En los medios tradicionales, la escena es ambigua. Hay periodistas que siguen denunciando la violencia machista con rigor, y redacciones que aún conservan secciones de género. Pero también hay panelistas que repiten, sin rubor, que la ESI sexualiza a los niños, que el Ministerio de Mujeres era un gasto innecesario, que las feministas quieren privilegios. Lo dicen sin pruebas. Lo dicen en prime time. Lo dicen porque pueden.

En redes, la cosa va más rápido. Ahí la derecha tiene su tropa: militancia digital entrenada, hashtags virales (#IdeologíaDeGénero, #Woke, #NiUnaMenosMiente), escraches a activistas y campañas de desprestigio que operan como pequeñas dosis de veneno cotidiano. Lo curioso es que todo esto se hace en nombre de la libertad. De esa libertad que, cuando se aplica al género, quiere decir que cada quien puede decir lo que quiera... salvo que sea feminista, pobre, migrante o trava.

Pero las redes, que pueden ser cloaca, también son nido. Y en esa contradicción habita el movimiento feminista, que desde el inicio supo que lo digital no era solo una herramienta: era un campo de batalla. No hay Ni Una Menos sin Twitter, no hay pañuelo verde sin hashtags. Las redes fueron —y siguen siendo— el espacio donde se organizan, se difunden, se responden las operaciones del poder. Cuando Milei miente sobre los femicidios, Mumalá y el Observatorio Ahora Que Sí Nos Ven lo desmienten en tiempo real. Cuando habla de “asesinatos en el vientre”, cientos de periodistas, médicas y militantes lo enfrentan con ironía, con furia, con ciencia. La viralización también puede ser resistencia.

En esta lucha simbólica, los medios feministas autogestivos han sido columna vertebral. LATFEM, Presentes, Revista Amphibia, Economía Femini(s)ta, Chequeado, Agenda Feminista: nombres que no están en los canales de aire, pero que documentan cada recorte, cada mentira, cada atropello. Sus coberturas van más allá del impacto inmediato. Le ponen contexto al escándalo, cifras a la bronca, memoria al presente.

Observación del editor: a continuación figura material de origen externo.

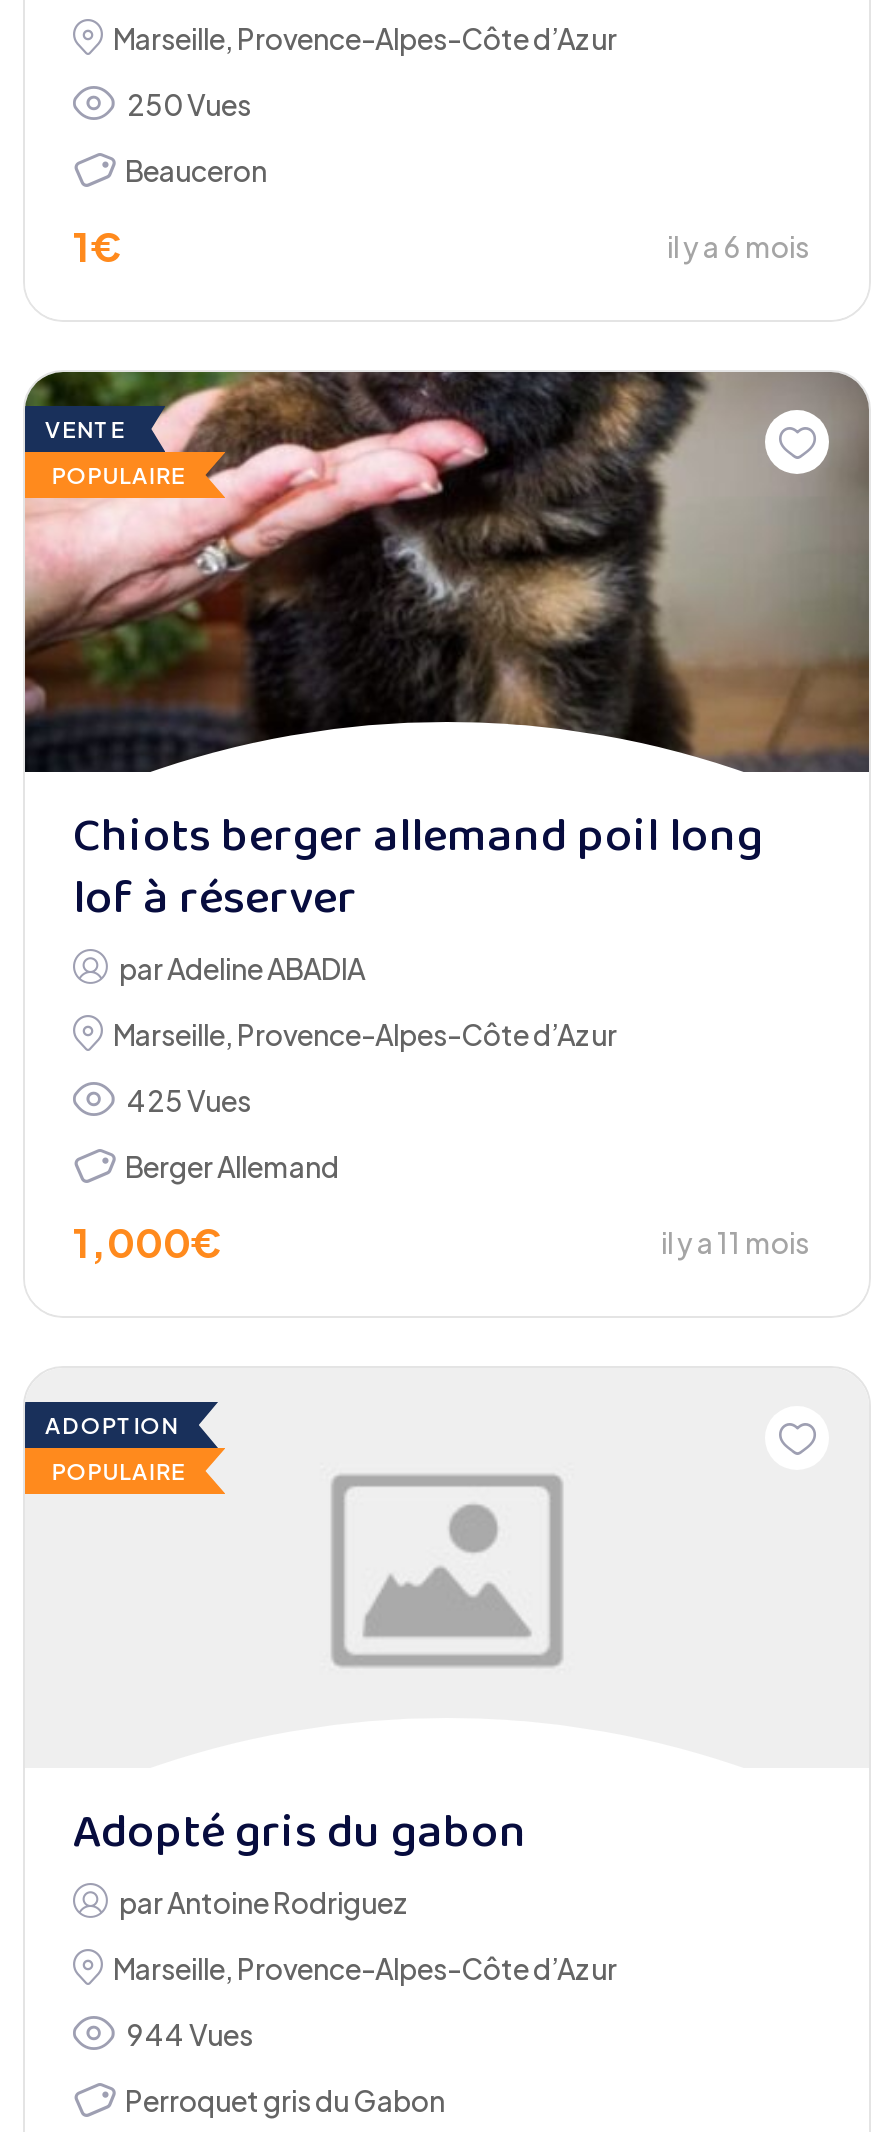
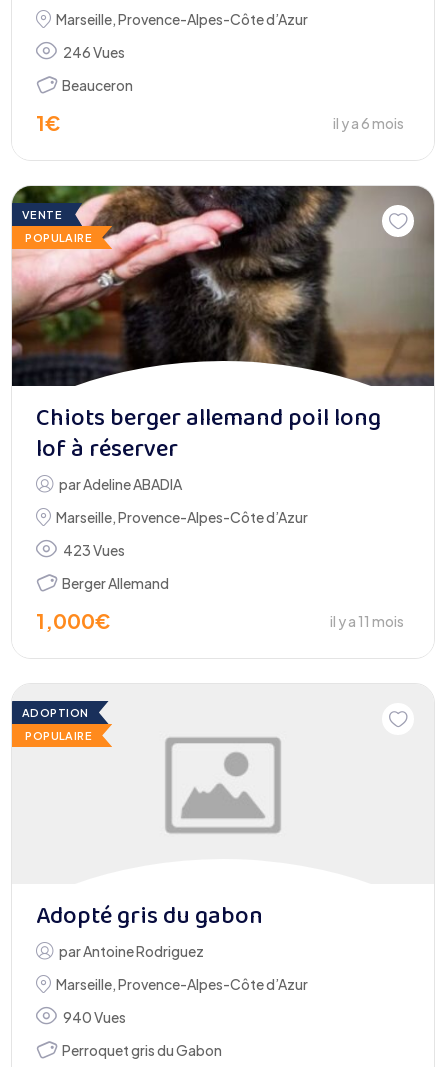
[123,86,251,122] 250 Vues -> [61,43,125,61] 246 Vues
[123,1082,251,1118] 425 Vues -> [61,541,125,559] 423 Vues
[123,2016,253,2052] 944 Vues -> [61,1008,126,1026] 940 Vues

No es menor que en la misma semana que Milei negó la brecha salarial, una mujer ganara el Premio Nobel por estudiarla. O que se cerrara el programa Registradas mientras 34 mil trabajadoras de casas particulares quedaban a la deriva. El feminismo no necesita exagerar: basta con contar la verdad.

En 2025, como en 2015, el sentido está en disputa. Las palabras valen. Nombrar no es un acto neutro. Por eso, cuando el gobierno quiere borrar “femicidio” para decir “homicidio de mujer”, no está eligiendo sinónimos: está destruyendo categorías. Y cuando en las calles resuena “Ni un derecho menos” o “El feminismo es libertad”, lo que se está diciendo es otra cosa: que no se puede resignificar la palabra libertad desde la crueldad, que no hay igualdad posible sin justicia, y que el relato del poder no es el único que puede escribirse.

Hoy la batalla también es mediática. Y en esa batalla, el feminismo argentino lleva diez años de experiencia: sabe comunicar, sabe articular, sabe resistir. Y sobre todo, sabe que la lucha por el sentido es tan crucial como la lucha por la vida. Porque, en el fondo, se trata de eso: de que cada vez que digamos ni una menos, no sea una frase más, sino un compromiso vivo. Una trinchera de palabras que todavía puede salvarnos.